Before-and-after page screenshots
BEGIN
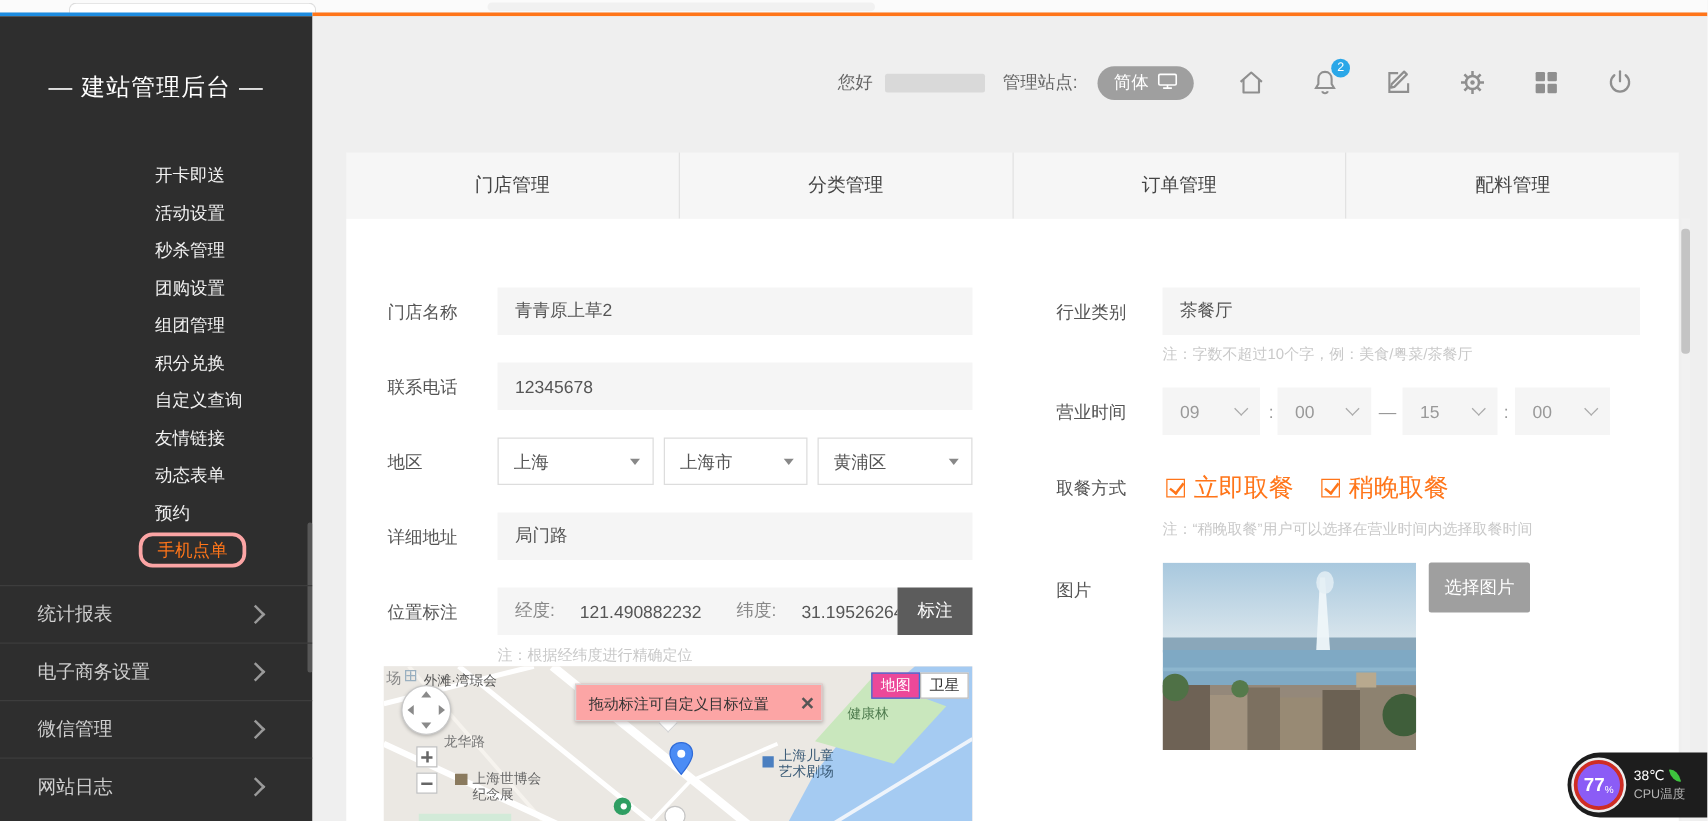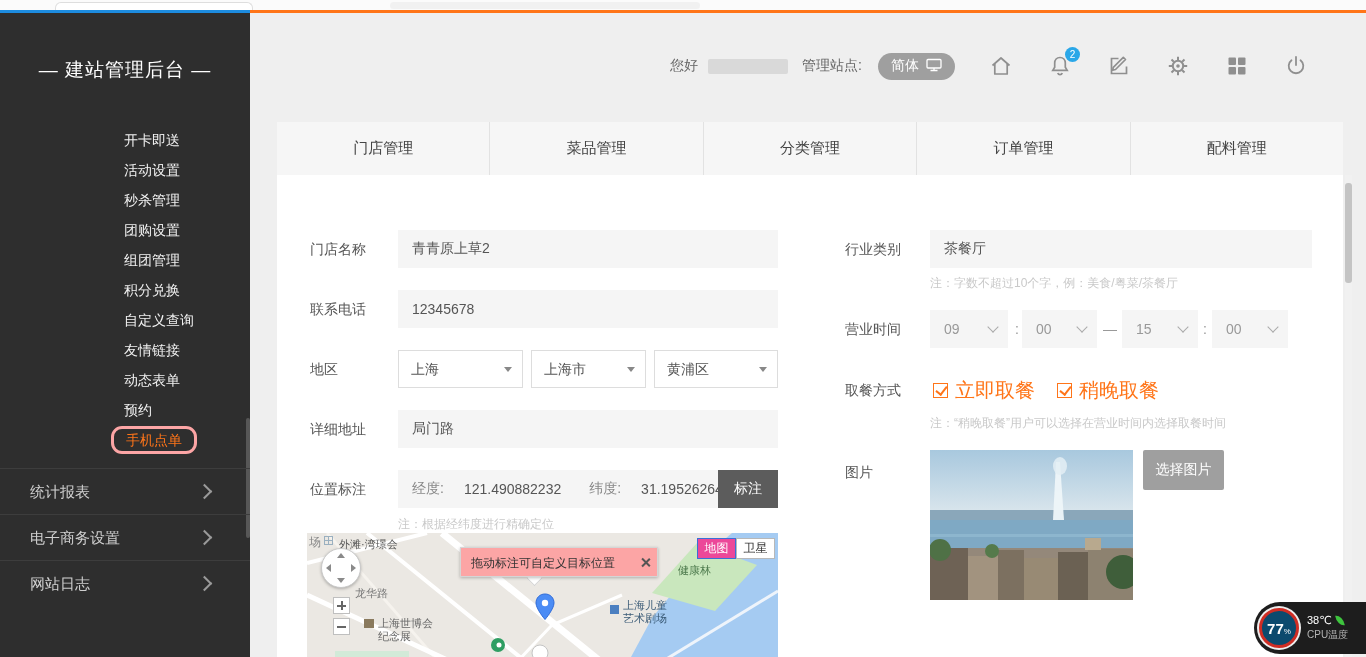--- a/index.html
+++ b/index.html
@@ -189,7 +189,6 @@
 
   <nav class="tabs">
     <div class="tab">门店管理</div>
-    <div class="tab">菜品管理</div>
     <div class="tab">分类管理</div>
     <div class="tab">订单管理</div>
     <div class="tab">配料管理</div>

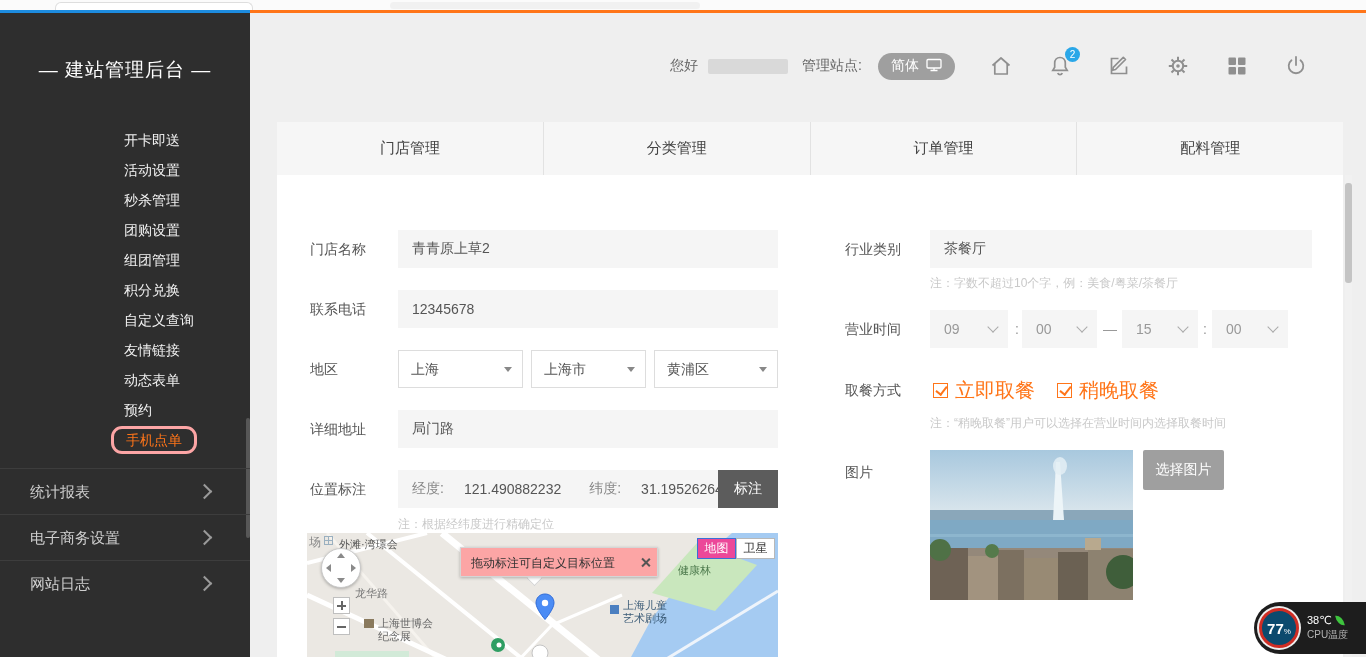--- a/index.html
+++ b/index.html
@@ -126,6 +126,7 @@
   <div class="sections">
     <div class="section-row"><span>统计报表</span><span class="sec-chevron"></span></div>
     <div class="section-row"><span>电子商务设置</span><span class="sec-chevron"></span></div>
+    <div class="section-row"><span>微信管理</span><span class="sec-chevron"></span></div>
     <div class="section-row"><span>网站日志</span><span class="sec-chevron"></span></div>
   </div>
 </aside>

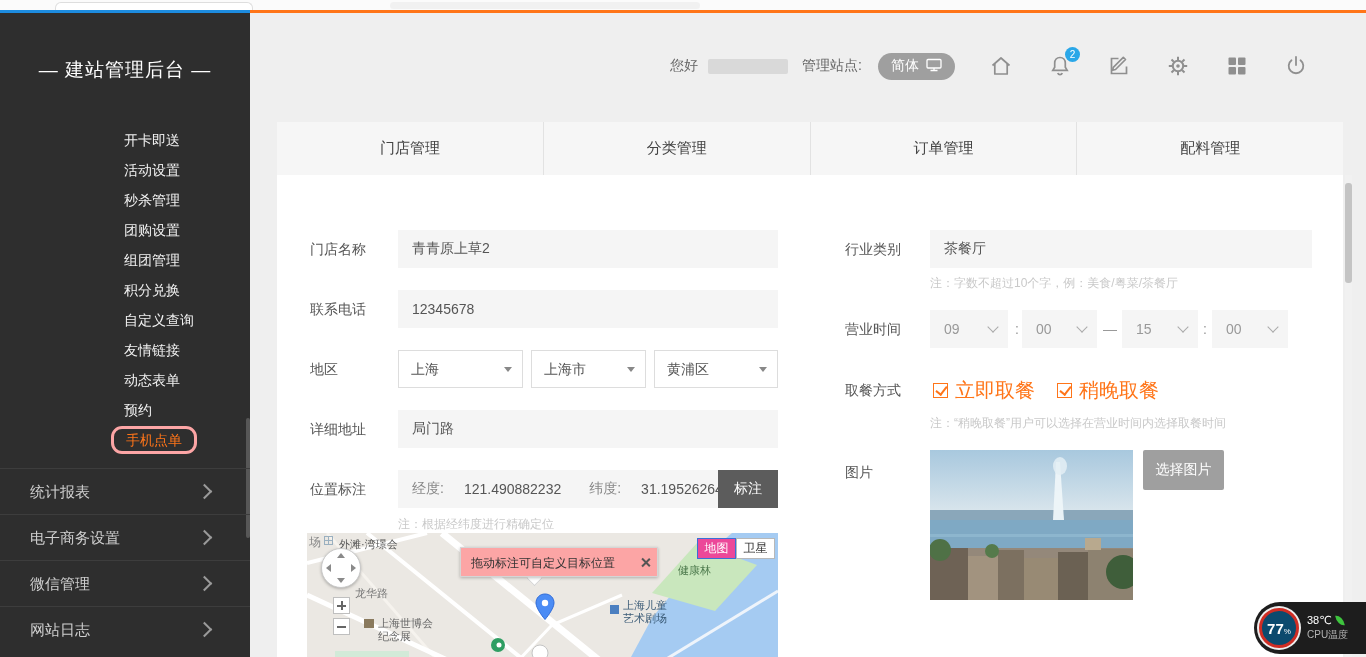--- a/index.html
+++ b/index.html
@@ -88,7 +88,7 @@
   .v-thumb{position:absolute;left:1345px;top:183px;width:7px;height:100px;background:#c4c4c4;border-radius:3px;cursor:pointer;}
   
   .monitor{position:absolute;right:0;bottom:3px;width:112px;height:52px;background:#1d1d1d;border-radius:26px 0 0 26px;display:flex;align-items:center;padding-left:5px;box-sizing:border-box;z-index:20;}
-  .gauge{width:40px;height:40px;border-radius:50%;background:#0c4a6e;border:3px solid #cf2d24;box-shadow:0 0 0 2px #ededed;display:flex;align-items:center;justify-content:center;color:#fff;box-sizing:border-box;}
+  .gauge{width:40px;height:40px;border-radius:50%;background:#8b5cf6;border:3px solid #cf2d24;box-shadow:0 0 0 2px #ededed;display:flex;align-items:center;justify-content:center;color:#fff;box-sizing:border-box;}
   .gauge .num{font-size:15px;font-weight:bold;}
   .gauge .pct{font-size:8px;margin-top:7px;}
   .mright{display:flex;flex-direction:column;margin-left:8px;}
END
» **Exercise instructions**
Find how many lines above include "absolute", then write only that count.

» **Result for this exercise**
2